_WHAT TO PRODUCE_.
Transcribe the data that follows in full. Leave out the pictures.

_PROVIDED MATERIAL_.

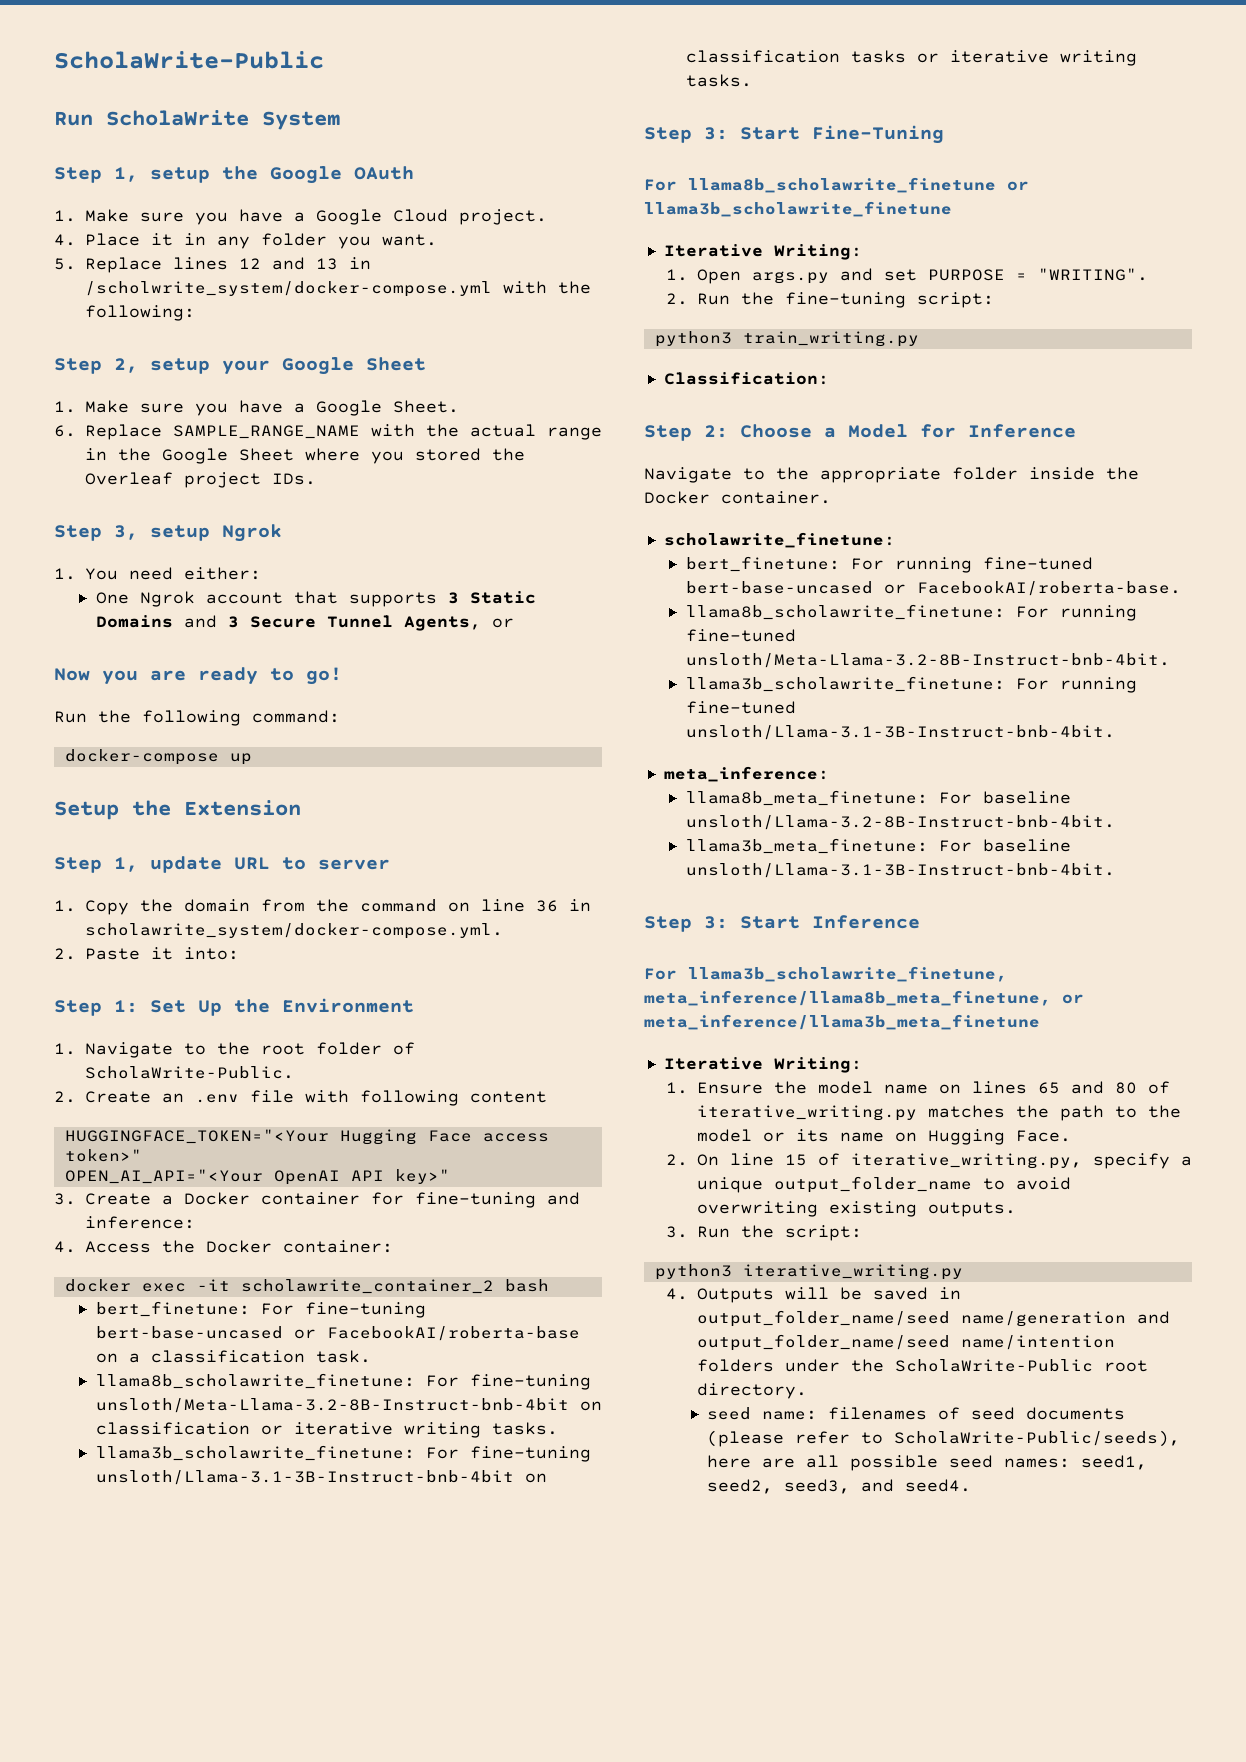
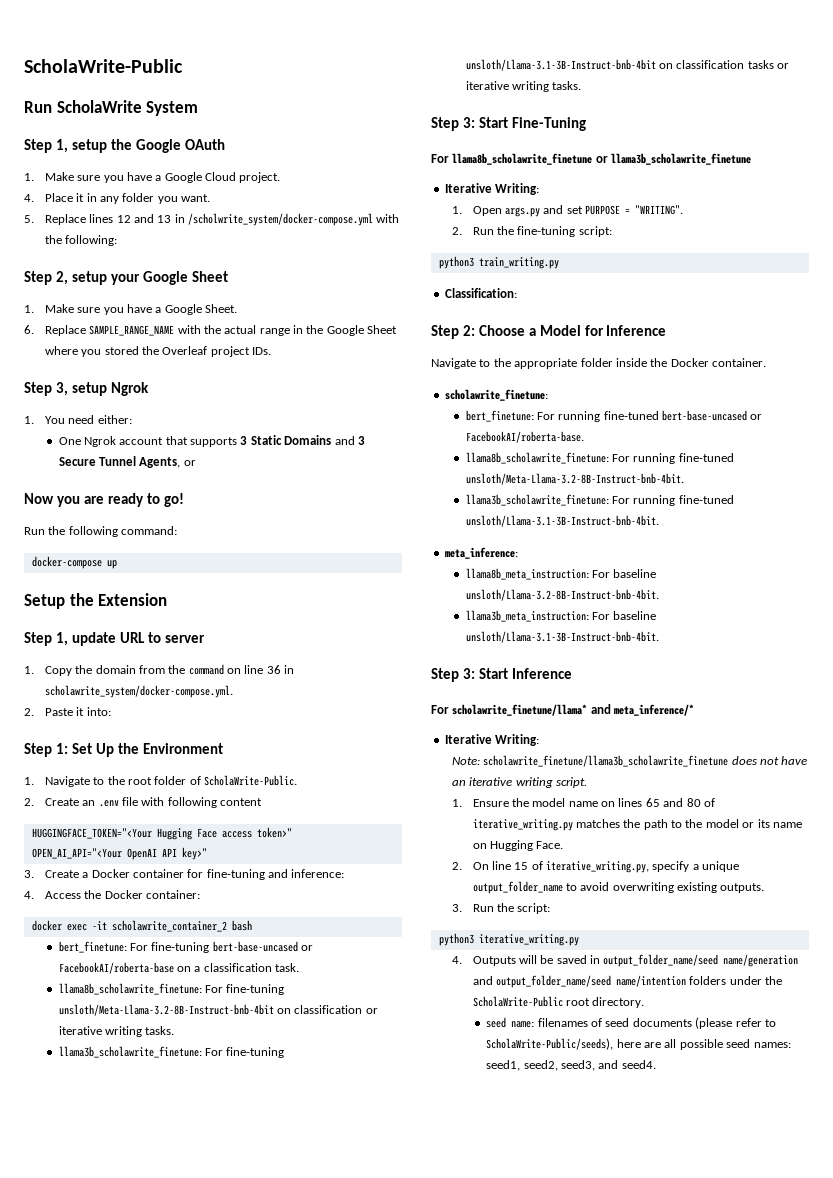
- llama8b_meta_finetune: For baseline unsloth/Llama-3.2-8B-Instruct-bnb-4bit.
+ llama8b_meta_instruction: For baseline unsloth/Llama-3.2-8B-Instruct-bnb-4bit.
- llama3b_meta_finetune: For baseline unsloth/Llama-3.1-3B-Instruct-bnb-4bit.
+ llama3b_meta_instruction: For baseline unsloth/Llama-3.1-3B-Instruct-bnb-4bit.
- For llama3b_scholawrite_finetune, meta_inference/llama8b_meta_finetune, or meta_inference/llama3b_meta_finetune
+ For scholawrite_finetune/llama* and meta_inference/*
  Iterative Writing:
+ Note: scholawrite_finetune/llama3b_scholawrite_finetune does not have an iterative writing script.

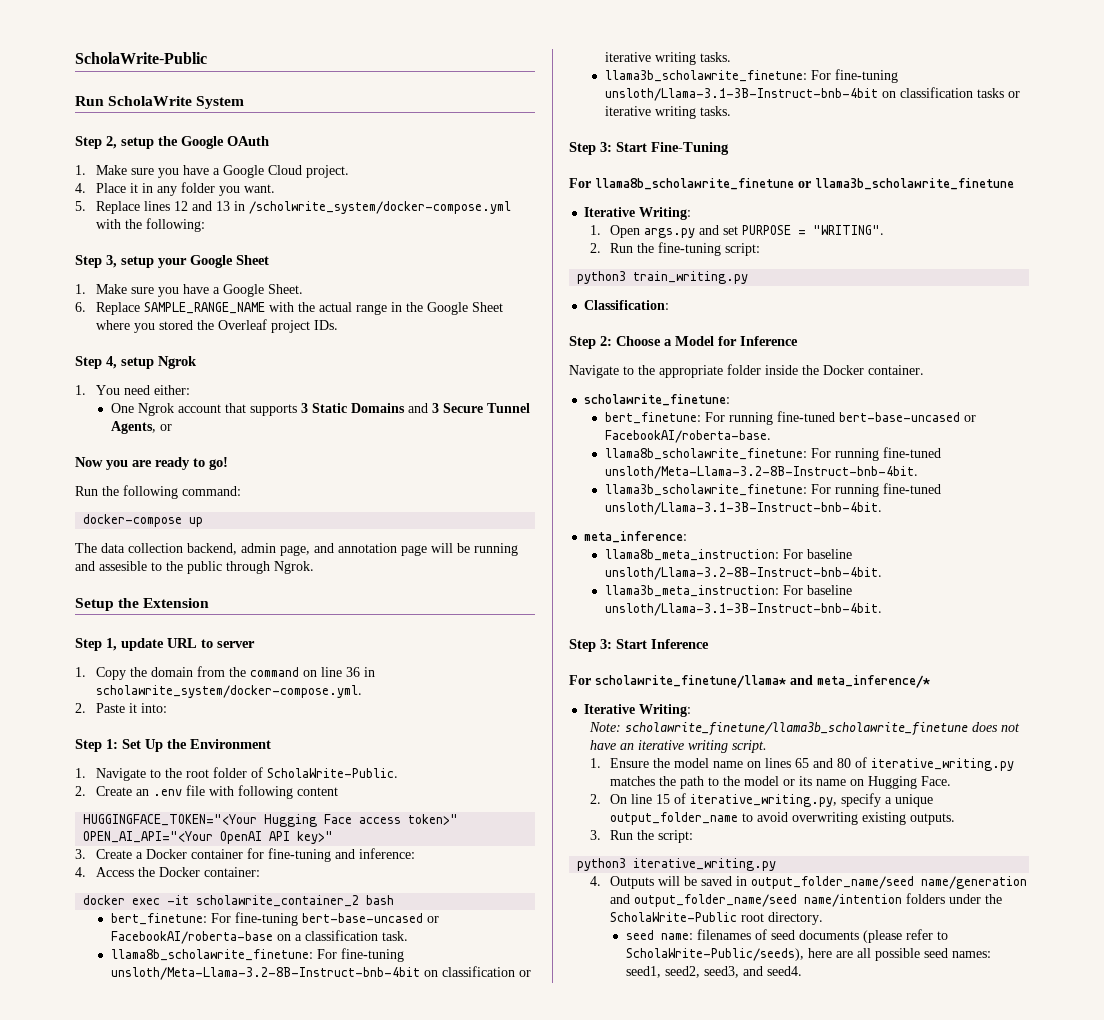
- Step 1, setup the Google OAuth
+ Step 2, setup the Google OAuth
- Step 2, setup your Google Sheet
+ Step 3, setup your Google Sheet
- Step 3, setup Ngrok
+ Step 4, setup Ngrok
+ The data collection backend, admin page, and annotation page will be running and assesible to the public through Ngrok.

_RESULT OF THIS EXERCISE_.
- llama8b_meta_finetune: For baseline unsloth/Llama-3.2-8B-Instruct-bnb-4bit.
+ llama8b_meta_instruction: For baseline unsloth/Llama-3.2-8B-Instruct-bnb-4bit.
- llama3b_meta_finetune: For baseline unsloth/Llama-3.1-3B-Instruct-bnb-4bit.
+ llama3b_meta_instruction: For baseline unsloth/Llama-3.1-3B-Instruct-bnb-4bit.
- For llama3b_scholawrite_finetune, meta_inference/llama8b_meta_finetune, or meta_inference/llama3b_meta_finetune
+ For scholawrite_finetune/llama* and meta_inference/*
  Iterative Writing:
+ Note: scholawrite_finetune/llama3b_scholawrite_finetune does not have an iterative writing script.

- Step 1, setup the Google OAuth
+ Step 2, setup the Google OAuth
- Step 2, setup your Google Sheet
+ Step 3, setup your Google Sheet
- Step 3, setup Ngrok
+ Step 4, setup Ngrok
+ The data collection backend, admin page, and annotation page will be running and assesible to the public through Ngrok.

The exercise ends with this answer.